GOAL OF THE EXERCISE
Your answer needs to include each line of the records in which the string "color" can be found.

[Dataset records]
------

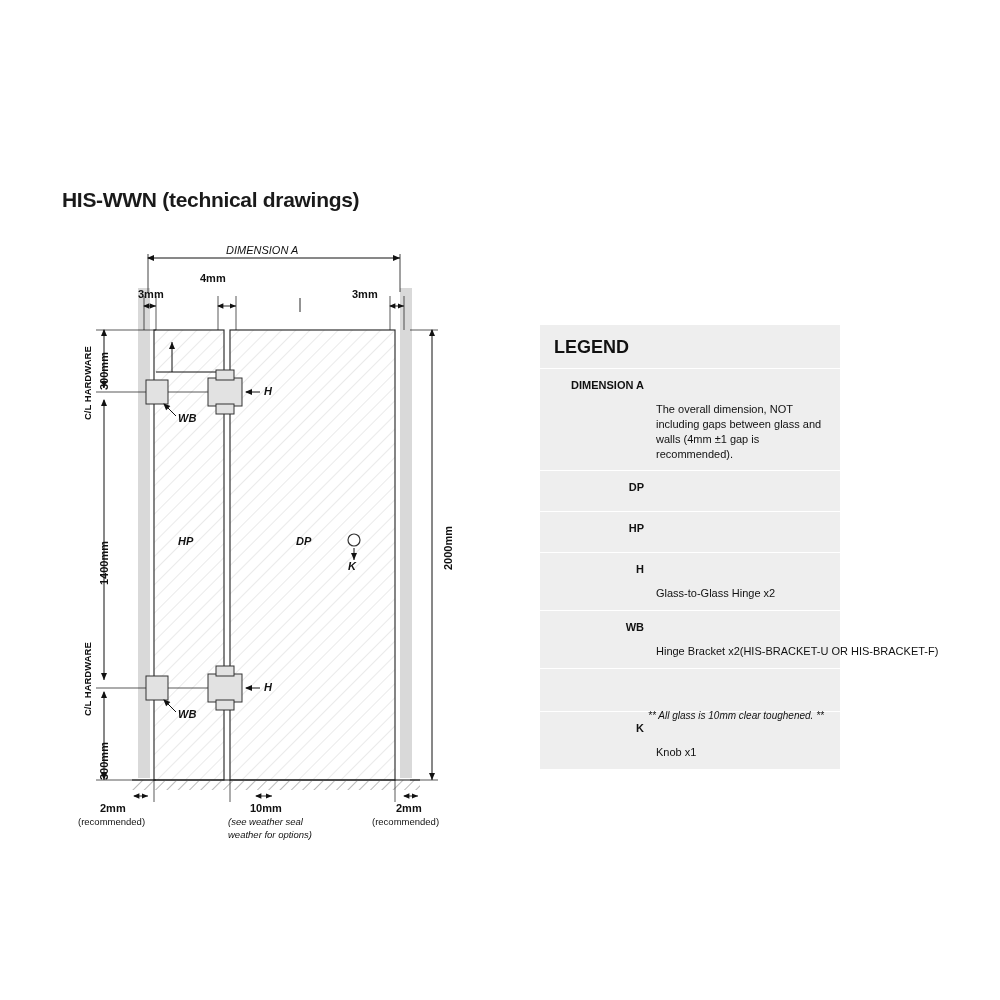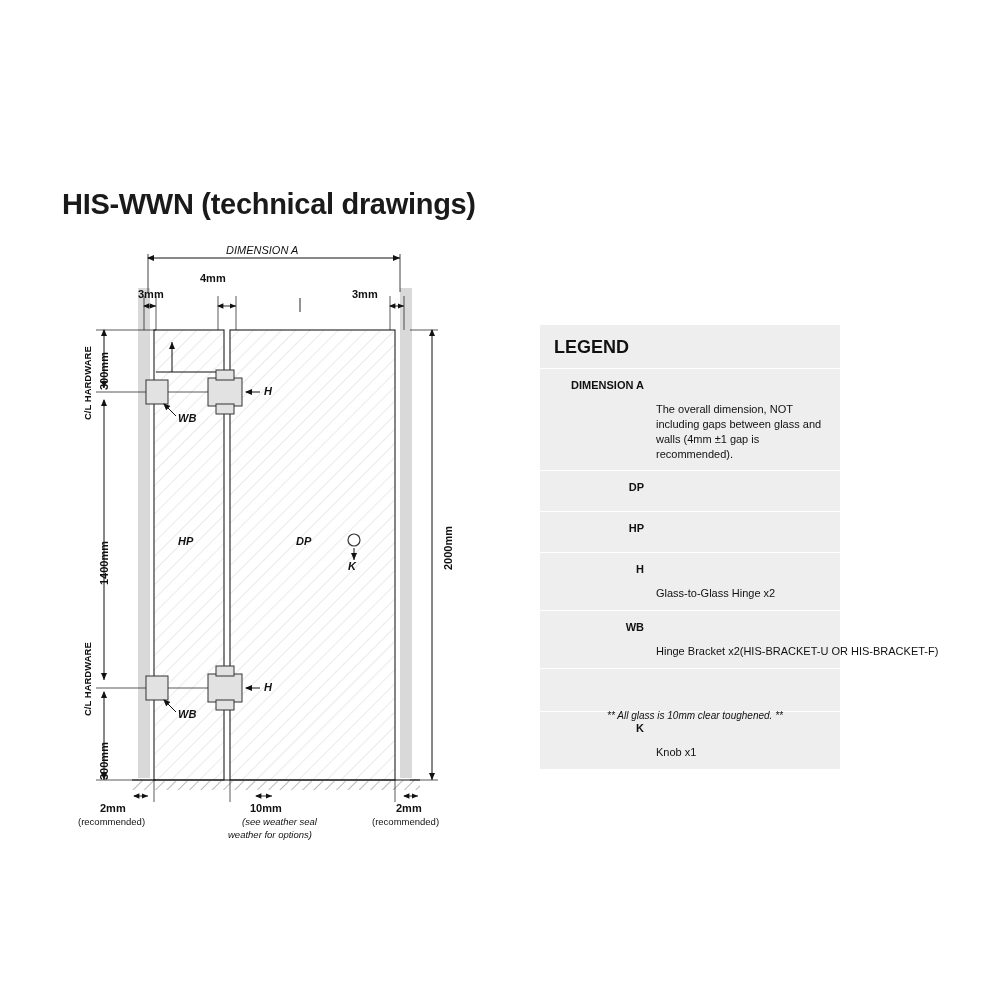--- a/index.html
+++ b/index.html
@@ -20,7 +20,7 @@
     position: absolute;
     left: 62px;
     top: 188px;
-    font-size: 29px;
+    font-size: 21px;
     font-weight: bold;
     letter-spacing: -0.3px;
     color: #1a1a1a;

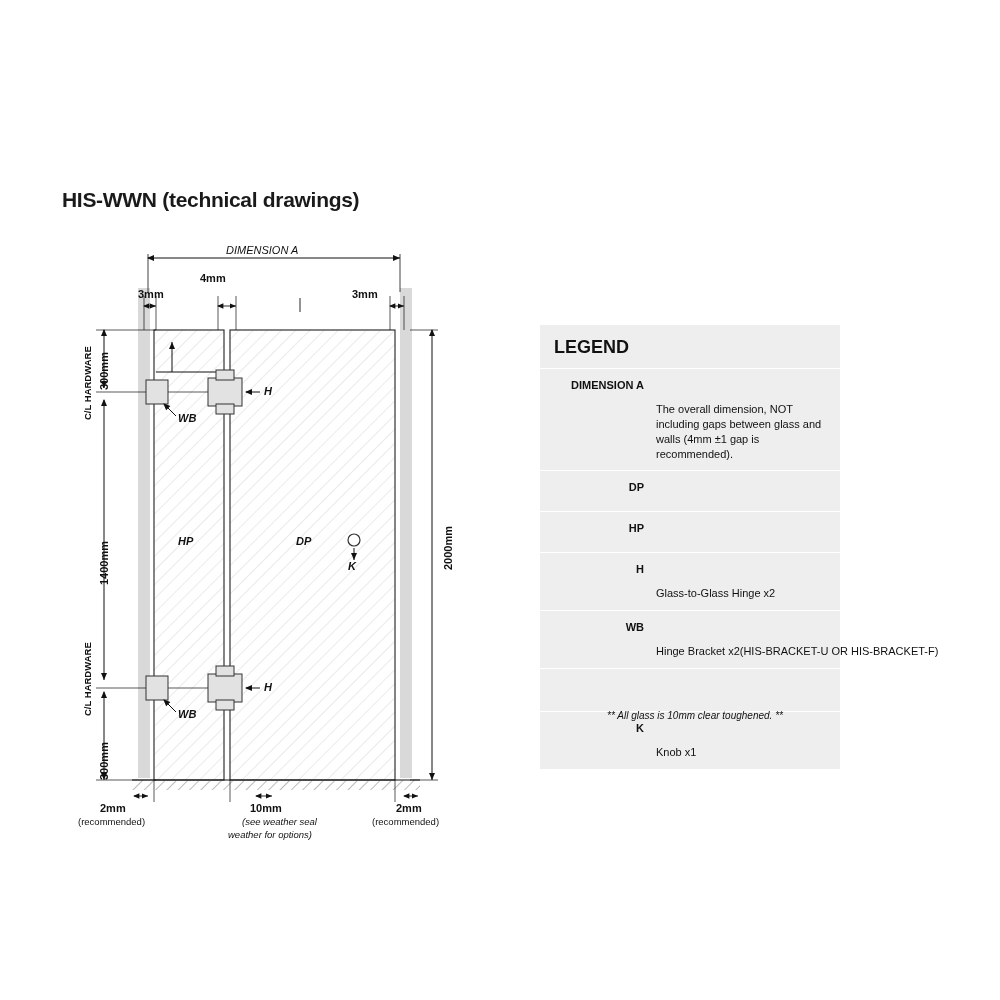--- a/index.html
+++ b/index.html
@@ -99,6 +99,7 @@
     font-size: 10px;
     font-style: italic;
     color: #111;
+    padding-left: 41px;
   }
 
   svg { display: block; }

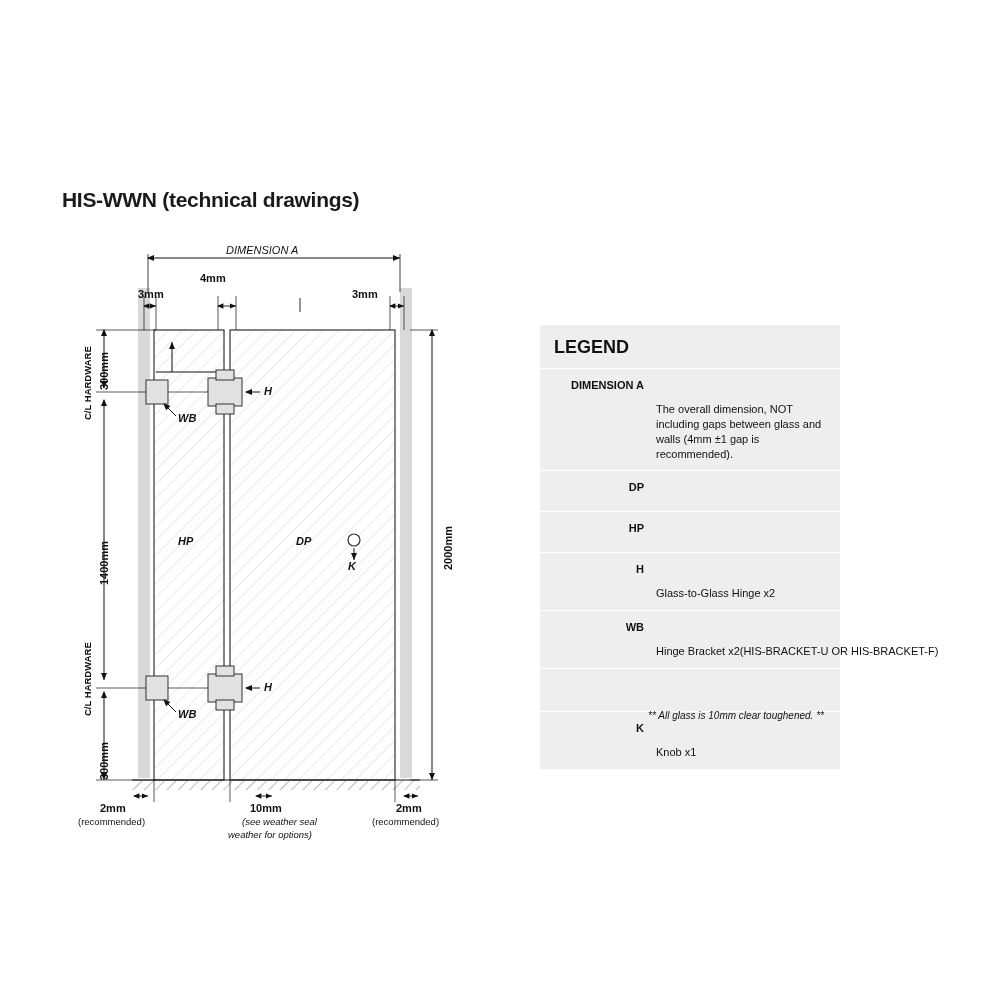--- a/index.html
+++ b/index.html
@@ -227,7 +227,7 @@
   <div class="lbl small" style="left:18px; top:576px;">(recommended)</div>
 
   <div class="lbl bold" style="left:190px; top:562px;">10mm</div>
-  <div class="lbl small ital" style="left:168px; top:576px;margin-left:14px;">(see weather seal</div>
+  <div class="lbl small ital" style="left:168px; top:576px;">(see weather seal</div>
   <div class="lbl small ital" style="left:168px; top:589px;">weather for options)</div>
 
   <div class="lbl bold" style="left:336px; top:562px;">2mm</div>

------

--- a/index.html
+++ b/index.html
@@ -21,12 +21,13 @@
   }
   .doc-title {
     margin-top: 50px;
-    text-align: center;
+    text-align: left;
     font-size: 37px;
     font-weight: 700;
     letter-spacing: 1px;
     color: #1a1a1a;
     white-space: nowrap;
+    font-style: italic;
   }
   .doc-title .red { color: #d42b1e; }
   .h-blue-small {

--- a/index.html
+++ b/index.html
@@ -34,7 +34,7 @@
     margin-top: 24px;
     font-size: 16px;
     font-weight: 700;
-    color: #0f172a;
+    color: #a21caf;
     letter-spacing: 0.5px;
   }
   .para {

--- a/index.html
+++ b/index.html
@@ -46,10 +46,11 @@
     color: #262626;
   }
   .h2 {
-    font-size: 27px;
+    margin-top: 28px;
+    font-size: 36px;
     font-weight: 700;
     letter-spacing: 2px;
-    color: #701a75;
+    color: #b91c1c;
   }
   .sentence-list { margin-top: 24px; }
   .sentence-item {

------

WRITTEN RESPONSE
     color: #1a1a1a;
     color: #111;
     color: #1a1a1a;
   .doc-title .red { color: #d42b1e; }
-    color: #0f172a;
+    color: #a21caf;
     color: #262626;
-    color: #701a75;
+    color: #b91c1c;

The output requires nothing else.